### WHAT IS EXPECTED
Set down exactly the lines in the records below that run from the line with "[434,71,469,81] docker ->" to the line with "[57,233,238,244] uvicorn yente.app:app", inclusive, and nothing more.
══ SOURCE DATA ══
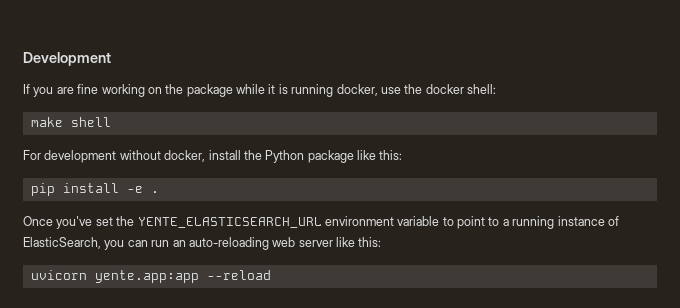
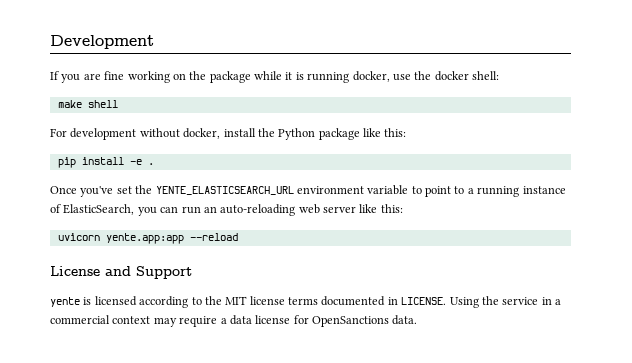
(271, 275) none -> [50,266,192,279] [50,296,561,308] [50,315,418,327] // License and Support // yente is licensed according to the MIT license terms documented in LICENSE. Using the service in a commercial context may require a data license for OpenSanctions data.

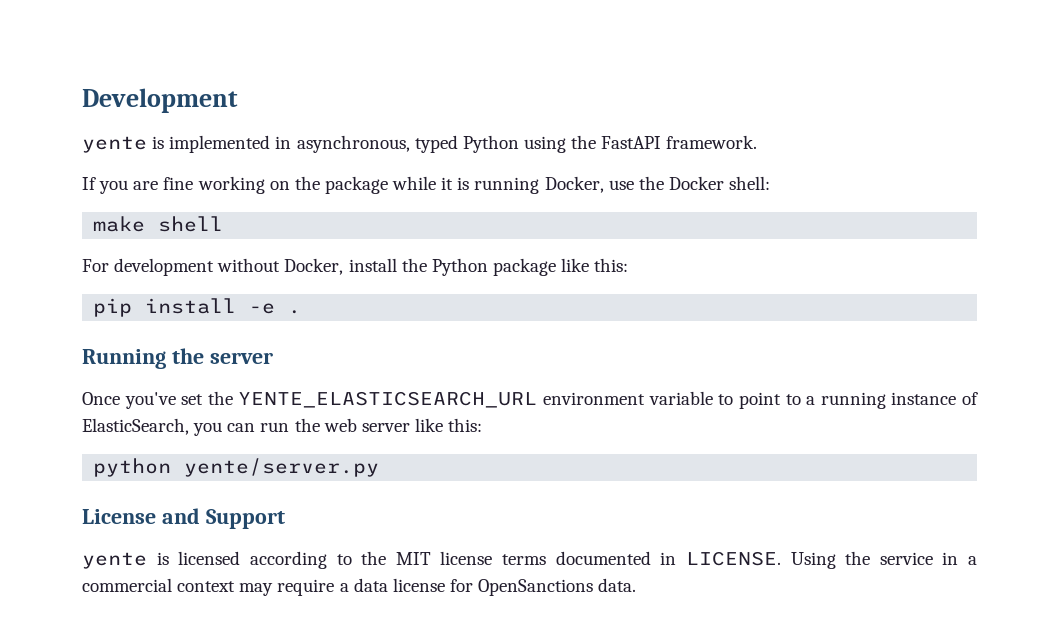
(154, 42) none -> [82,135,758,153] // yente is implemented in asynchronous, typed Python using the FastAPI framework.
[352,71,390,82] docker, -> [544,176,604,193] Docker,
[434,71,469,81] docker -> [668,176,724,190] Docker
[183,128,221,139] docker, -> [284,258,344,275] Docker,
(154, 164) none -> [82,348,273,369] // Running the server
[203,204,296,216] an auto-reloading -> [294,418,320,432] the
[57,233,238,244] uvicorn yente.app:app --reload -> [93,458,380,477] python yente/server.py

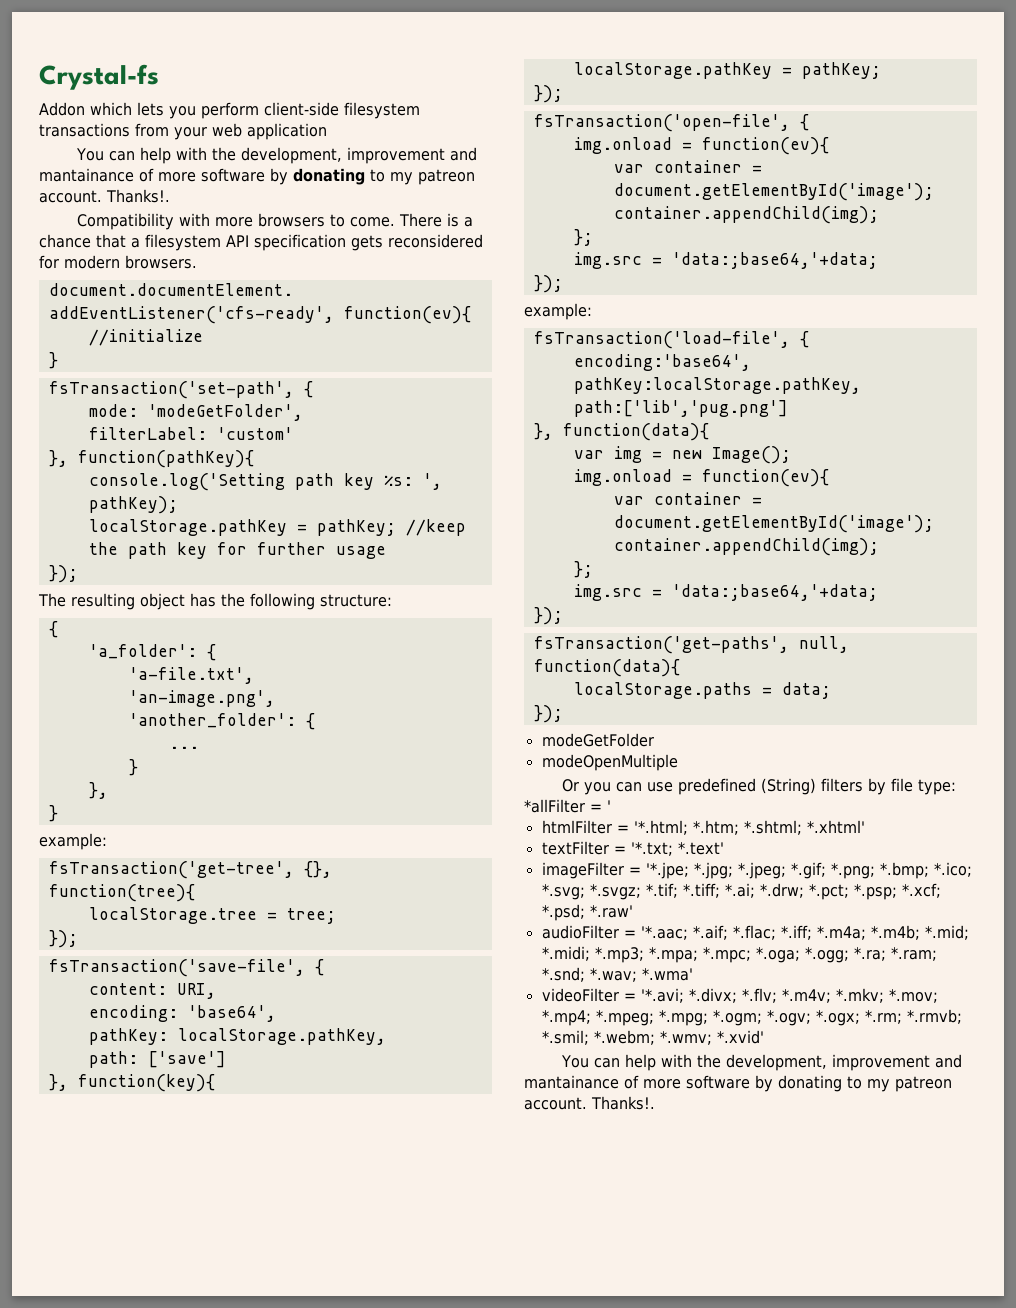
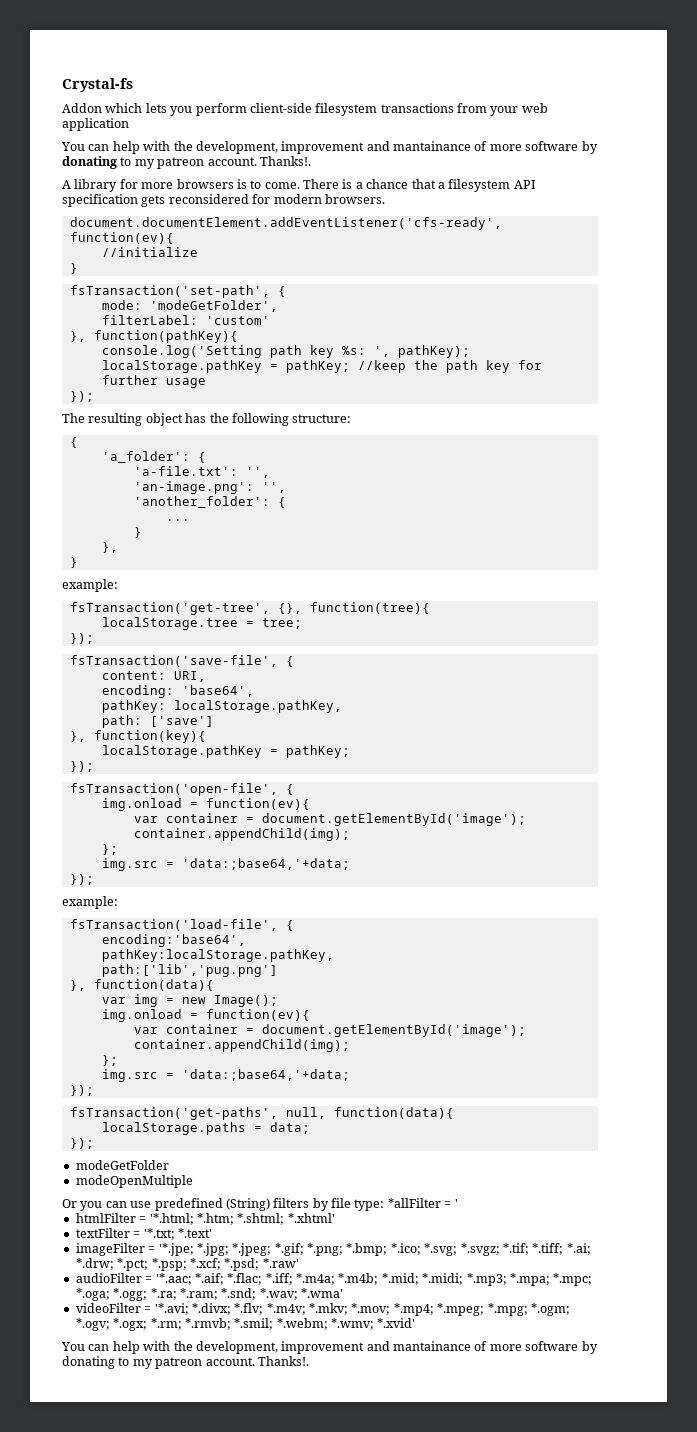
[76,213,210,230] Compatibility with -> [62,179,138,192] A library for
(325, 220) none -> [236,179,247,189] is
[128,667,254,684] [128,690,275,707] 'a-file.txt', // 'an-image.png', -> [133,466,270,478] [133,481,286,494] 'a-file.txt': '', // 'an-image.png': '',

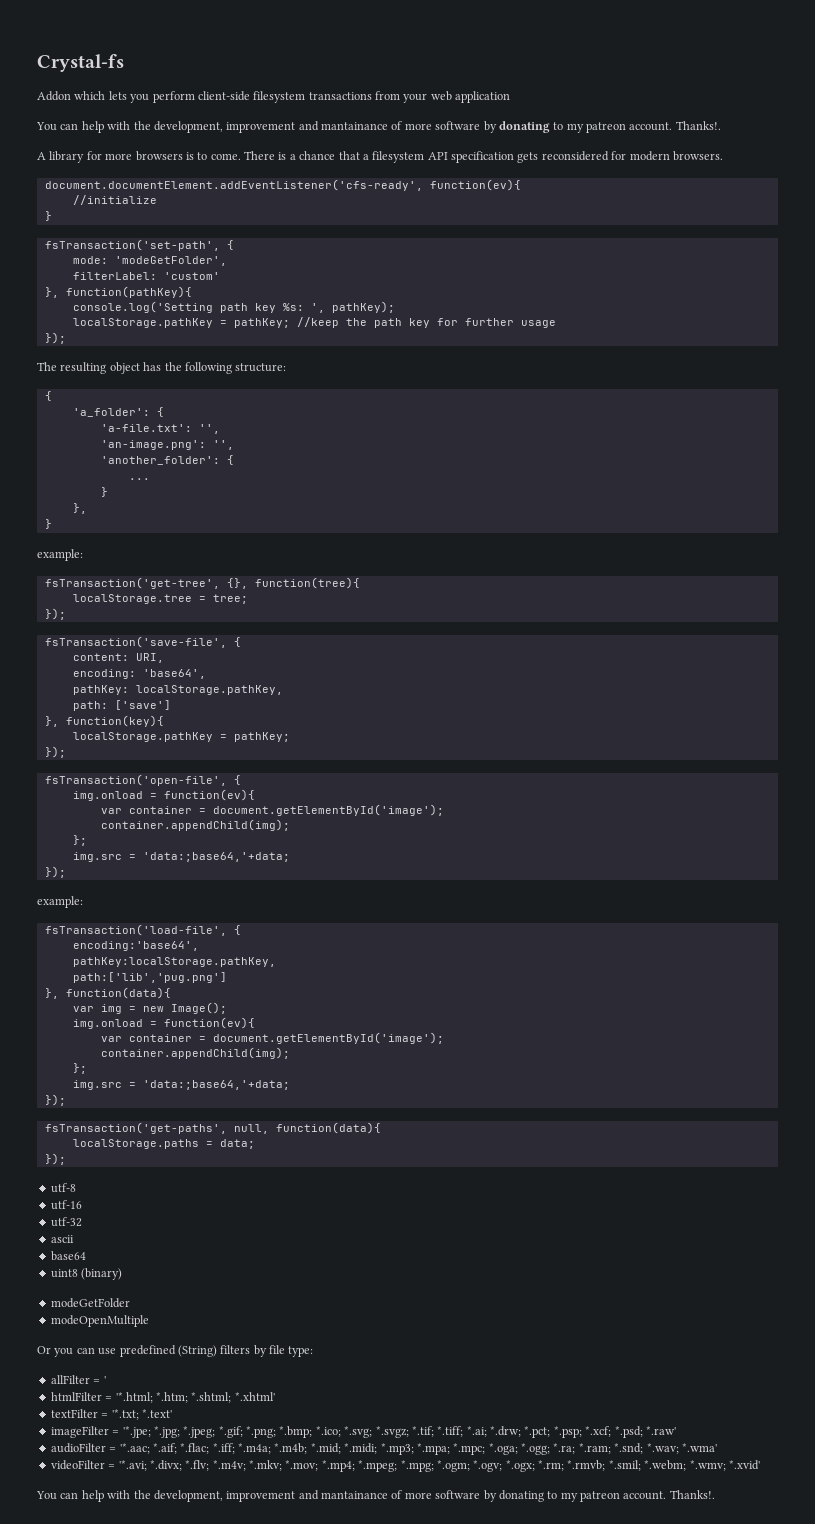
(94, 1143) none -> [50,1183,76,1193] [50,1200,82,1210] [50,1217,82,1227] [50,1235,74,1243] [50,1251,86,1261] [50,1268,123,1280] // utf-8 // utf-16 // utf-32 // ascii // base64 // uint8 (binary)
[387,1198,441,1208] *allFilter -> [50,1375,90,1384] // allFilter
═══
### EXERCISE SOLUTION
[434,71,469,81] docker -> [668,176,724,190] Docker
[183,128,221,139] docker, -> [284,258,344,275] Docker,
(154, 164) none -> [82,348,273,369] // Running the server
[203,204,296,216] an auto-reloading -> [294,418,320,432] the
[57,233,238,244] uvicorn yente.app:app --reload -> [93,458,380,477] python yente/server.py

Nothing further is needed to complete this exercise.